Una regione del mondo che si vuole continuare a tenere in ebollizione. Trovato un modus operandi in Libano, che resta comunque pieno di incognite, e che certamente non può essere considerato di per sé un elemento conclusivo, ecco che, d’improvviso, si ripresentano sulla scena siriana gli spettri del passato jihadista.
Non siamo ai livelli di Bin Laden, ma, quasi dal nulla, spunta un esercito di circa 60 mila uomini che già nel 2018 è stato inserito dal Dipartimento di stato Usa nell’elenco delle organizzazioni terroristiche nonostante il divorzio ufficiale da al-Qaeda avvenuto nel 2017.

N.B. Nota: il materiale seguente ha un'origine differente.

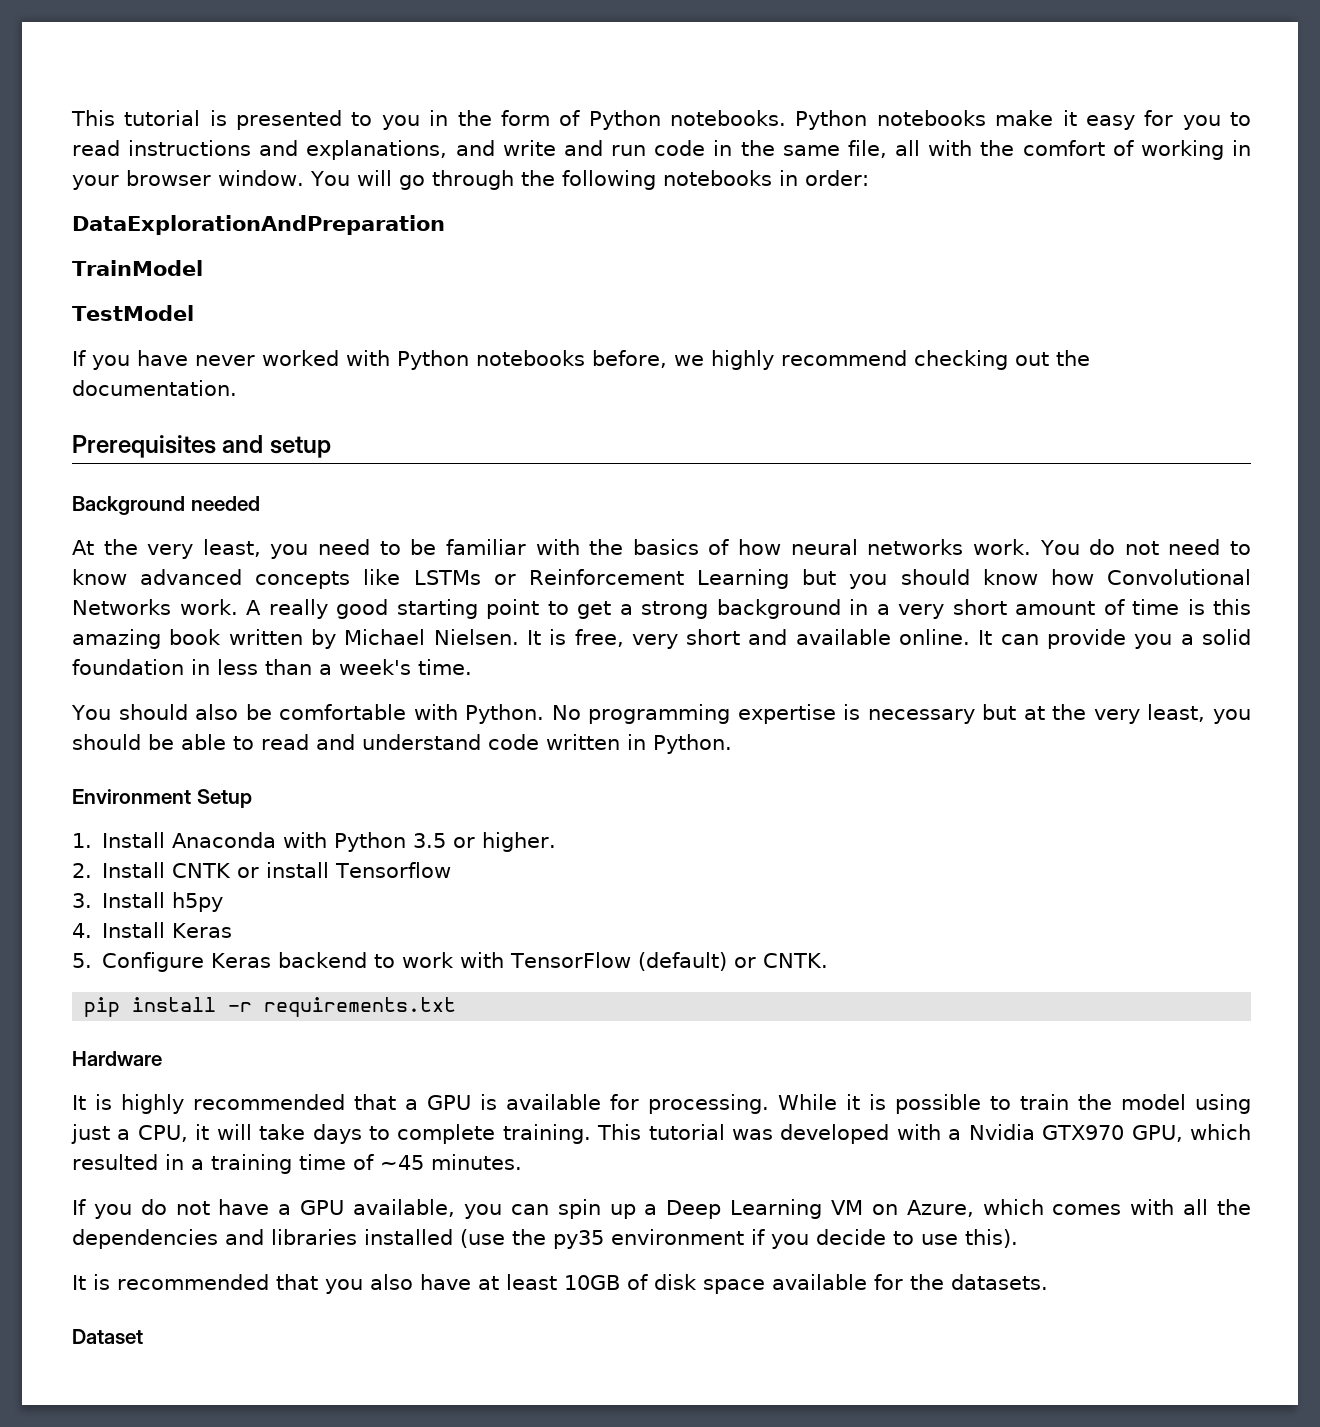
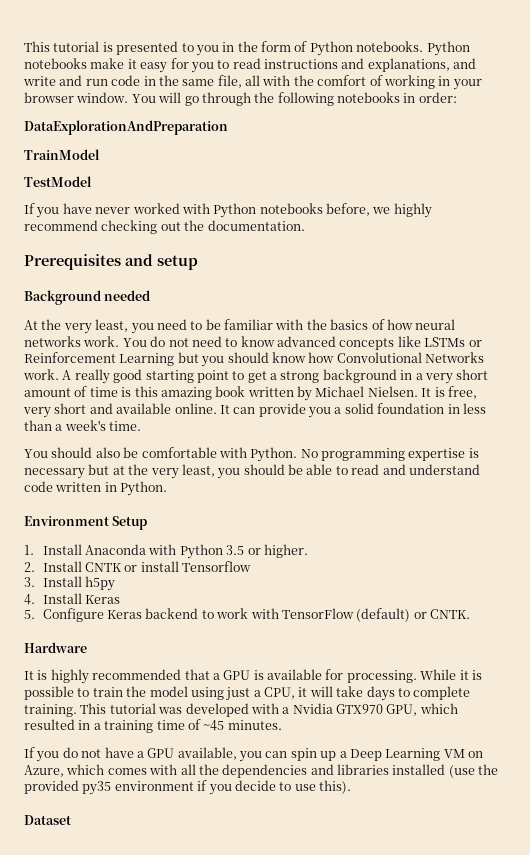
- pip install -r requirements.txt
- If you do not have a GPU available, you can spin up a Deep Learning VM on Azure, which comes with all the dependencies and libraries installed (use the py35 environment if you decide to use this).
+ If you do not have a GPU available, you can spin up a Deep Learning VM on Azure, which comes with all the dependencies and libraries installed (use the provided py35 environment if you decide to use this).
- It is recommended that you also have at least 10GB of disk space available for the datasets.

Si muovono autonomamente nel tentativo di attaccare il regime di Bashar al Assad fino al cuore di Damasco, e magari approfittando di un oggettivo vuoto di potere internazionale che sembra durare dal 7 ottobre dello scorso anno quando Hamas attaccò tanto sanguinosamente Israele? Oppure, si confermano quelle voci che vorrebbero prefigurare uno sbocco in una vera e propria guerra regionale da parte di chi vuole chiudere delle partite aperte da decenni e che non hanno mai trovato una soluzione definitiva?

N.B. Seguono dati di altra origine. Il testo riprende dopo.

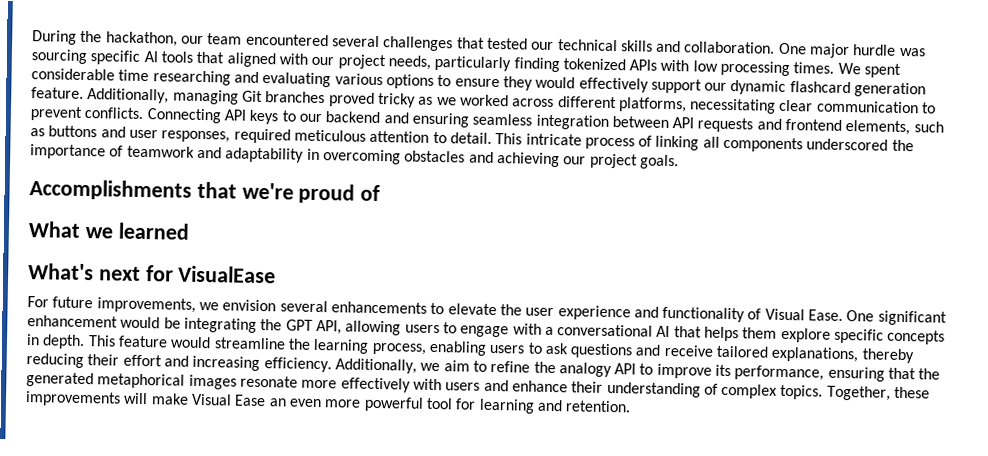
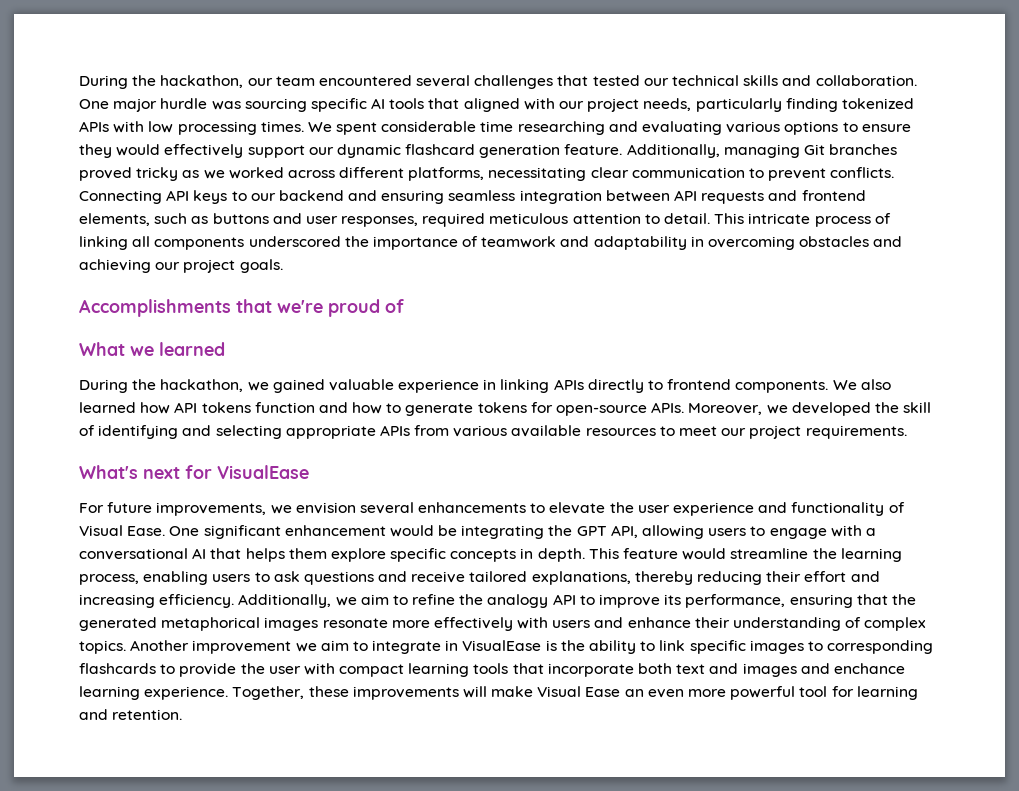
+ During the hackathon, we gained valuable experience in linking APIs directly to frontend components. We also learned how API tokens function and how to generate tokens for open-source APIs. Moreover, we developed the skill of identifying and selecting appropriate APIs from various available resources to meet our project requirements.
+ Another improvement we aim to integrate in VisualEase is the ability to link specific images to corresponding flashcards to provide the user with compact learning tools that incorporate both text and images and enchance learning experience.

La Russia, se questo è uno degli obiettivi, ha risposto impegnandosi direttamente nella prima immediata reazione all’attacco ad Aleppo e, secondo alcune fonti mediorientali, avrebbe subito eliminato con un bombardamento mirato Abu Mohammad al-Jolani, il capo del rinato esercito jiadista, da lui riorganizzato mettendo insieme ben 60 organizzazioni e gruppi diversi. Putin non è certo intenzionato a perdere la Siria, il suo controllo delle due basi militari ereditati dai tempi dei sovietici e diventate, di fatto, il vero punto di presenza armata russa nel Mediterraneo.

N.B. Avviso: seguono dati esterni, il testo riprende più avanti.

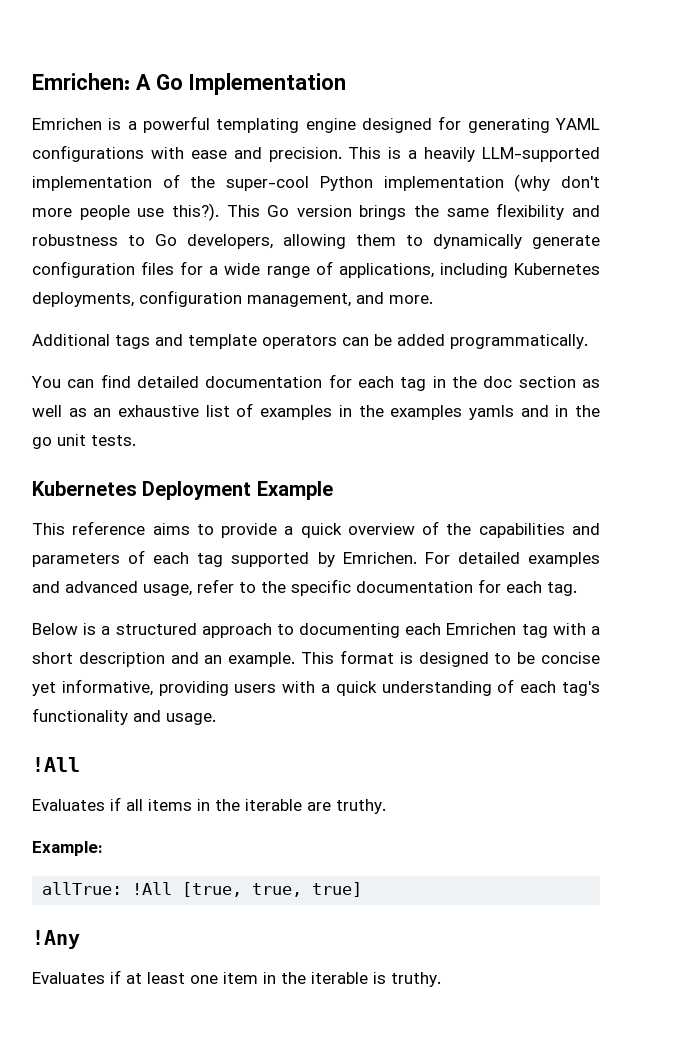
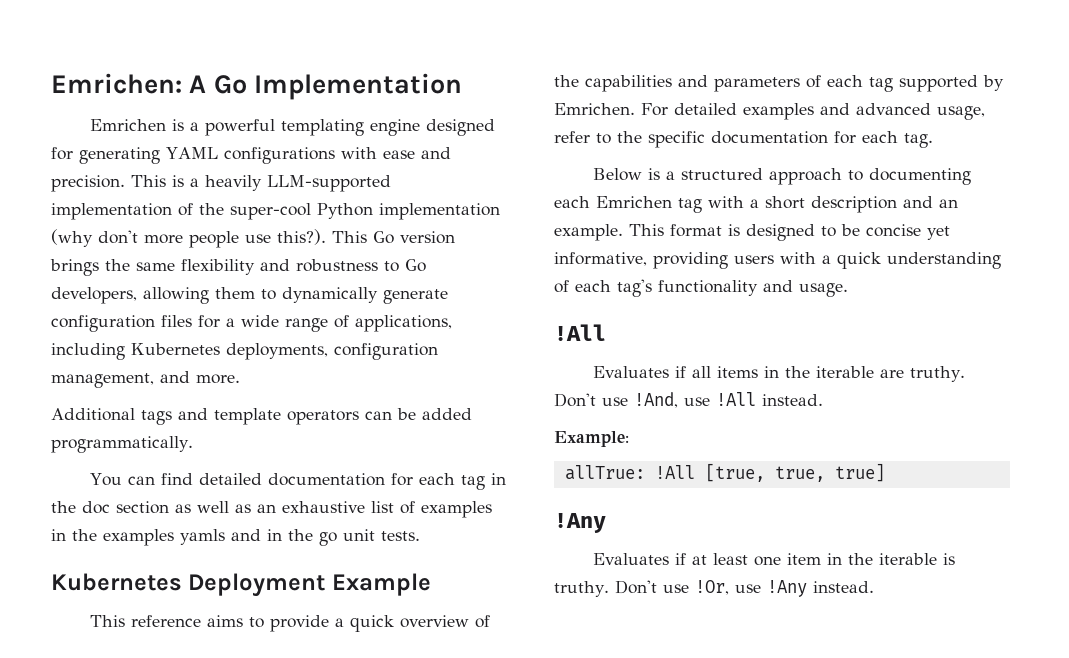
+ Don't use !And, use !All instead.
+ Don't use !Or, use !Any instead.

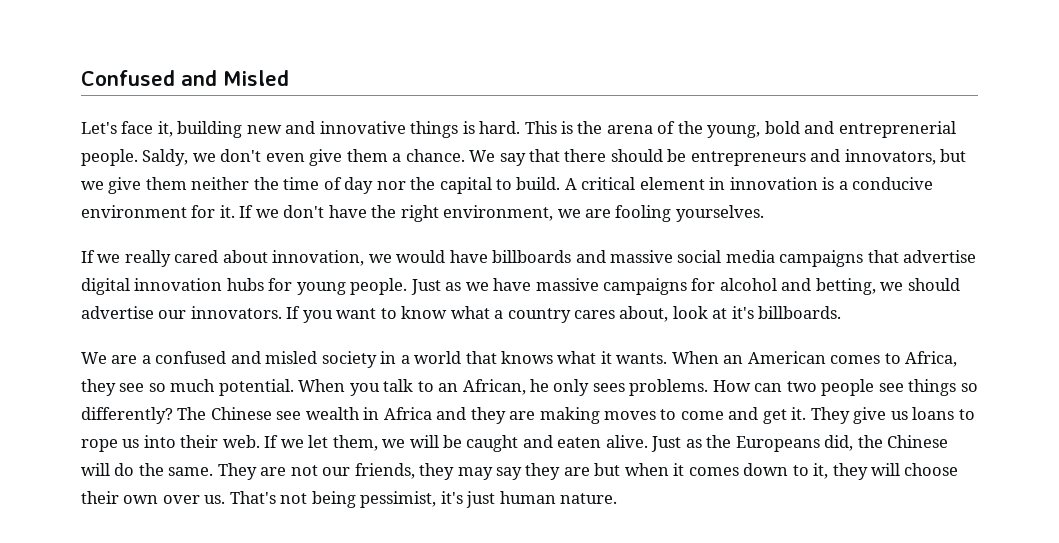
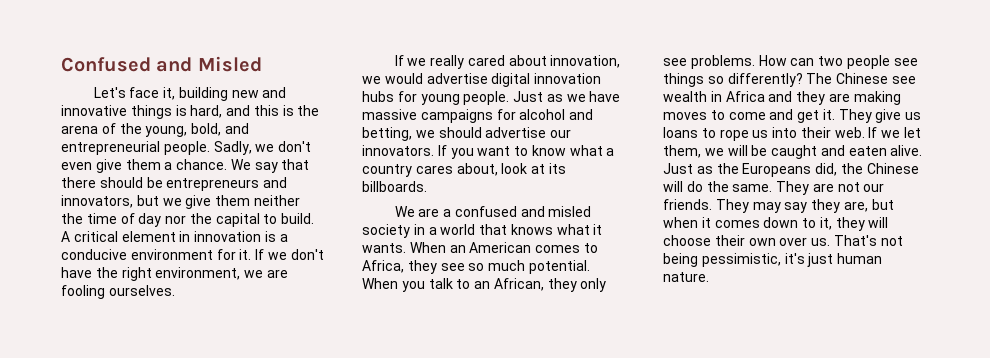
- Let's face it, building new and innovative things is hard. This is the arena of the young, bold and entreprenerial people. Saldy, we don't even give them a chance.
+ Let's face it, building new and innovative things is hard, and this is the arena of the young, bold, and entrepreneurial people. Sadly, we don't even give them a chance.
- If we don't have the right environment, we are fooling yourselves.
+ If we don't have the right environment, we are fooling ourselves.
- If we really cared about innovation, we would have billboards and massive social media campaigns that advertise digital innovation hubs for young people.
+ If we really cared about innovation, we would advertise digital innovation hubs for young people.
- If you want to know what a country cares about, look at it's billboards.
+ If you want to know what a country cares about, look at its billboards.
- When you talk to an African, he only sees problems.
+ When you talk to an African, they only see problems.
- They are not our friends, they may say they are but when it comes down to it, they will choose their own over us.
+ They are not our friends. They may say they are, but when it comes down to it, they will choose their own over us.
- That's not being pessimist, it's just human nature.
+ That's not being pessimistic, it's just human nature.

Insomma, la situazione si complica a pochi passi da casa nostra e, appunto, paghiamo il prezzo, e ancora di più le popolazioni di una larga parte orientale della sponda sud del Mar Mediterraneo, di un confronto che non è più “freddo”, ma caratterizzato da guerre regionali estremamente distruttive e sanguinose.
Il rischio di un allargamento del conflitto, che finora ha diviso Israele dai palestinesi e da Hezbollah, potrebbe diventare più concreto proprio con il passaggio di consegne alla Casa Bianca. E le divisioni interne al mondo occidentale non aiutano certo a trovare una soluzione. Così come vale per le stesse accese polemiche interne ad Israele.
Dicendo di parlare anche a nome di alcuni comandanti israeliani operanti in Gaza, l’ex ministro della Difesa del precedente Governo Netanyahu durante la seconda Intifada, cioè una rivolta diffusa dei palestinesi della Cisgiordania, e la Guerra di Gaza del 2014, Moshe Yaalon, ha accusato Netanyahu di esporre i militari israeliani a processi dinanzi alla Corte penale internazionale, oltre che a mettere a rischio le loro vite.
E significativamente, la stampa internazionale ha dato un grande rilievo alle dichiarazione di Yaalon che rimprovera a Israele di condurre a Gaza una vera e propria “pulizia etnica” e compiere crimini di guerra.